If you were to split your data into separate tables by category, your data would be scattered across multiple tables, and would be very hard to query. For example, if you wanted a count of all statements in the system, you would have to query ALL country tables and add the results together.
Edit: Joe Celko calls this anti-pattern "Attribute Splitting".
First of all I have to point out, I'm not a professional DB designer.
But if I ware you, in this case I would create one table as the entities are the same basically.
If you fear of mysql's performace on lager datasets, maybe it would be better to start building your app on Postgres. You can boost mysql's performace with stored functions/procedures or maybe views if you have to run complicated queries and of course you can use memcache or any nosql stuff to let the SQL rest a bit.
If you are sure in that users will search mainly only for this or that type of records, you can build three tables. One for all of the records, one-one for the audited and unaudited ones. You can keep them syncronized with the InnoDB's triggers (ON UPDATE/DELETE/INSERT). They could work like views, but I think (not tested) they would be faster then views. In this case you have to manage only the first "large" table. If you insert an audited record, the trigger fires and puts a record in to the audited table an so on...
Best wishes!
I agree with Phil and Damien - one table is better. What you want is one table per type of real business thing. If you design your tables to resemble real things, even abstract or conceptual things, then your data design is more likely to stand the test of time. Once you've sketched out a schema based on the real things you have data about, then you can go back and apply the rules of normalization to formalize your design.

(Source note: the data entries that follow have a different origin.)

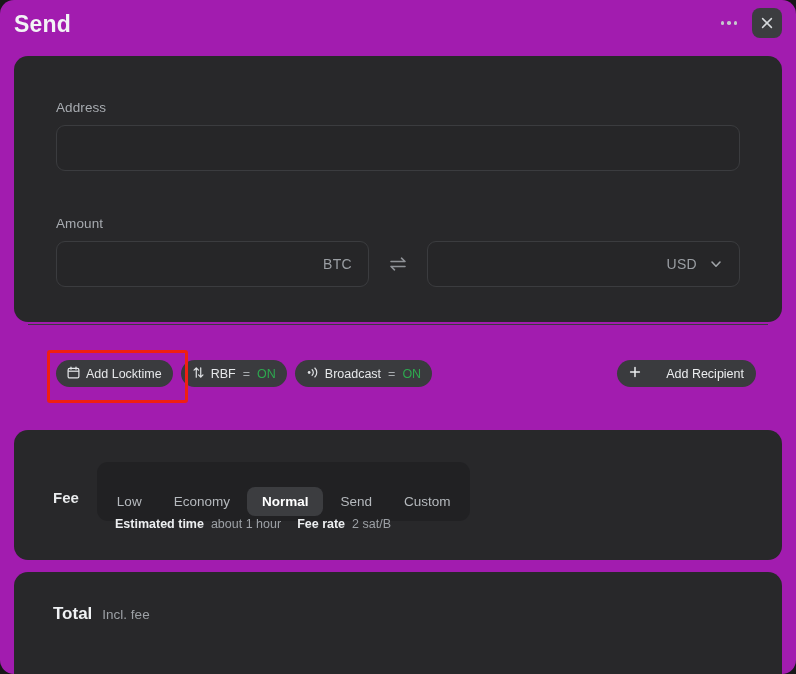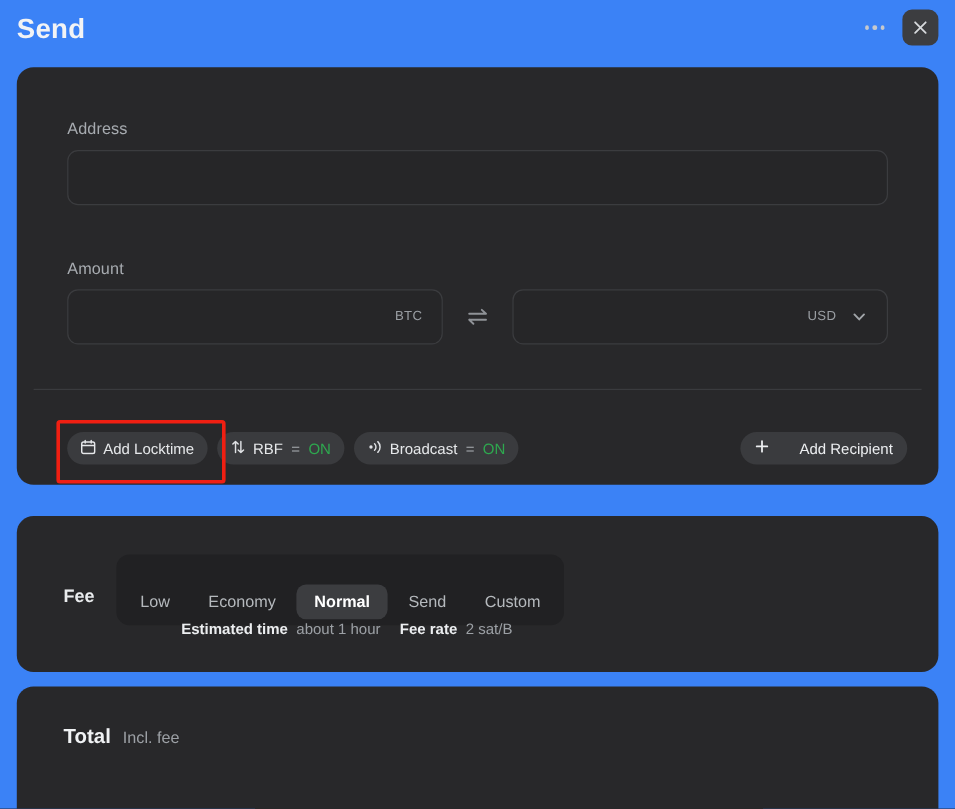--- a/index.html
+++ b/index.html
@@ -9,7 +9,7 @@
     font-family: "Liberation Sans", sans-serif;
     overflow: hidden;
   }
-  .page { position: relative; width: 796px; height: 674px; background: #3b82f6; }
+  .page { position: relative; width: 796px; height: 674px; background: #a21caf; border-radius: 14px; }
 
   
   .header {

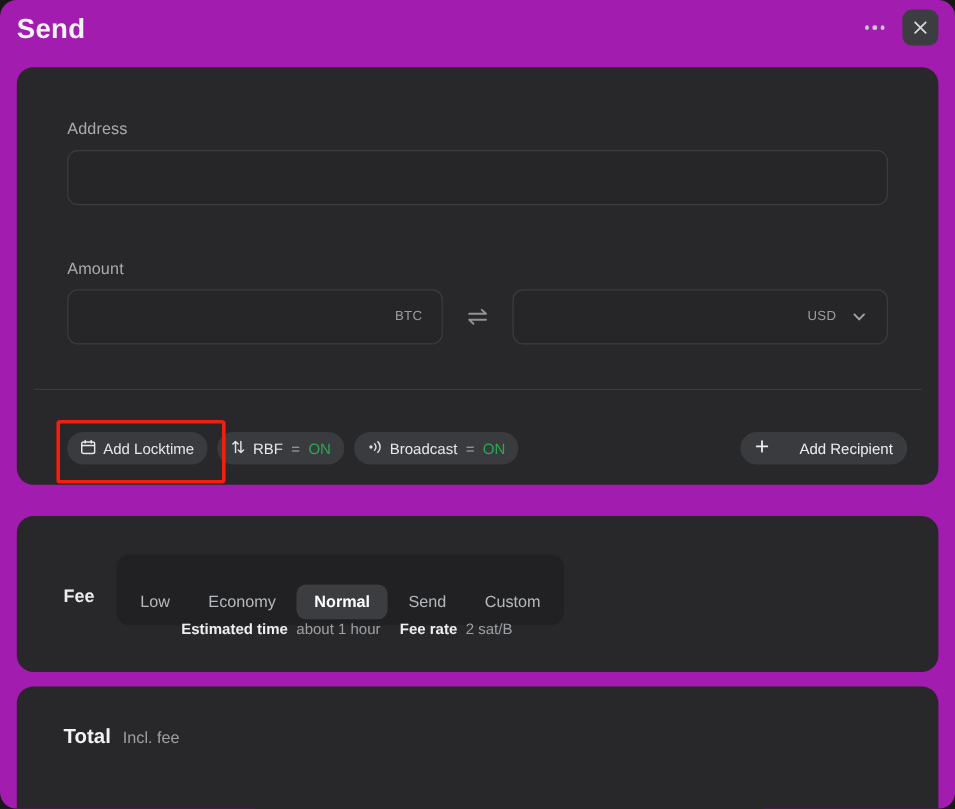--- a/index.html
+++ b/index.html
@@ -46,7 +46,7 @@
     position: absolute; left: 14px; width: 768px;
     background: #28282a; border-radius: 14px;
   }
-  #card-recipient { top: 56px; height: 348px; }
+  #card-recipient { top: 56px; height: 266px; }
   #card-fee       { top: 430px; height: 130px; }
   #card-total     { top: 572px; height: 116px; }
 

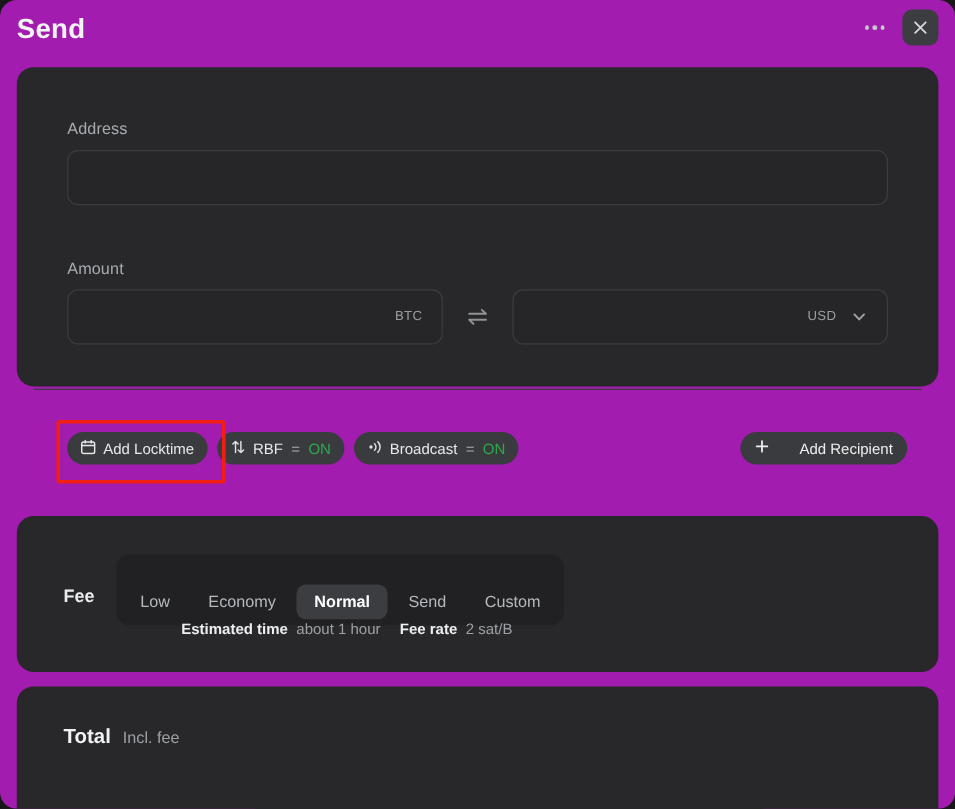--- a/index.html
+++ b/index.html
@@ -61,7 +61,7 @@
     padding: 0 16px; cursor: text;
   }
   .unit {
-    color: #9a9ea3; font-size: 11px; letter-spacing: .3px;
+    color: #9a9ea3; font-size: 14px; letter-spacing: .3px;
   }
 
   .addr-wrap { position: absolute; left: 42px; top: 44px; width: 684px; }

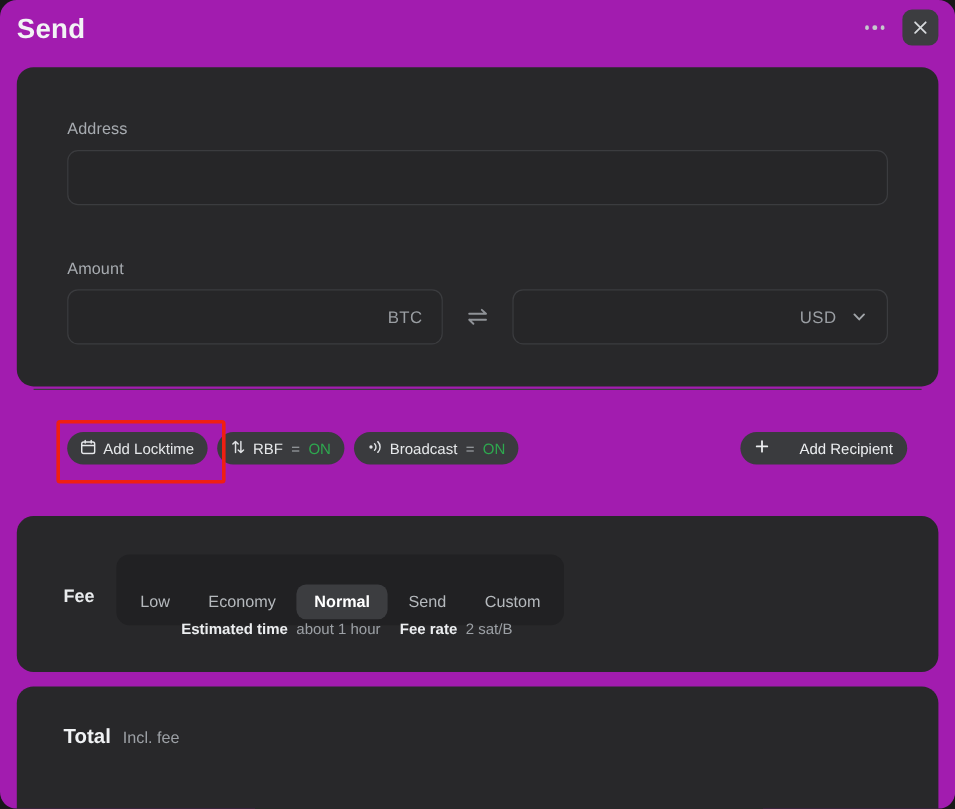--- a/index.html
+++ b/index.html
@@ -128,7 +128,7 @@
   }
   .fee-meta {
     position: absolute; left: 101px; top: 87px;
-    display: flex; align-items: baseline; font-size: 12.5px; margin-left: 36px;
+    display: flex; align-items: baseline; font-size: 12.5px;
   }
   .meta-key { color: #eceef0; font-weight: bold; }
   .meta-val { color: #9ca0a5; margin-left: 7px; margin-right: 16px; }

As a rule, it is a bad idea to design for a performance problem you are worried about, but haven't actually seen. Your intuition about big tables being slower might actually be wrong. Most DBMS systems like bigger tables, at least to a point. When tables are big the query optimizers choose to use indexes. When tables are small they often end up getting full table scans, which can really slow down concurrent access. If your tables get so big that they are beyond the capabilities of your DBMS then it is time to consider either archiving out old data that you aren't using anymore or buying a more scalable DBMS.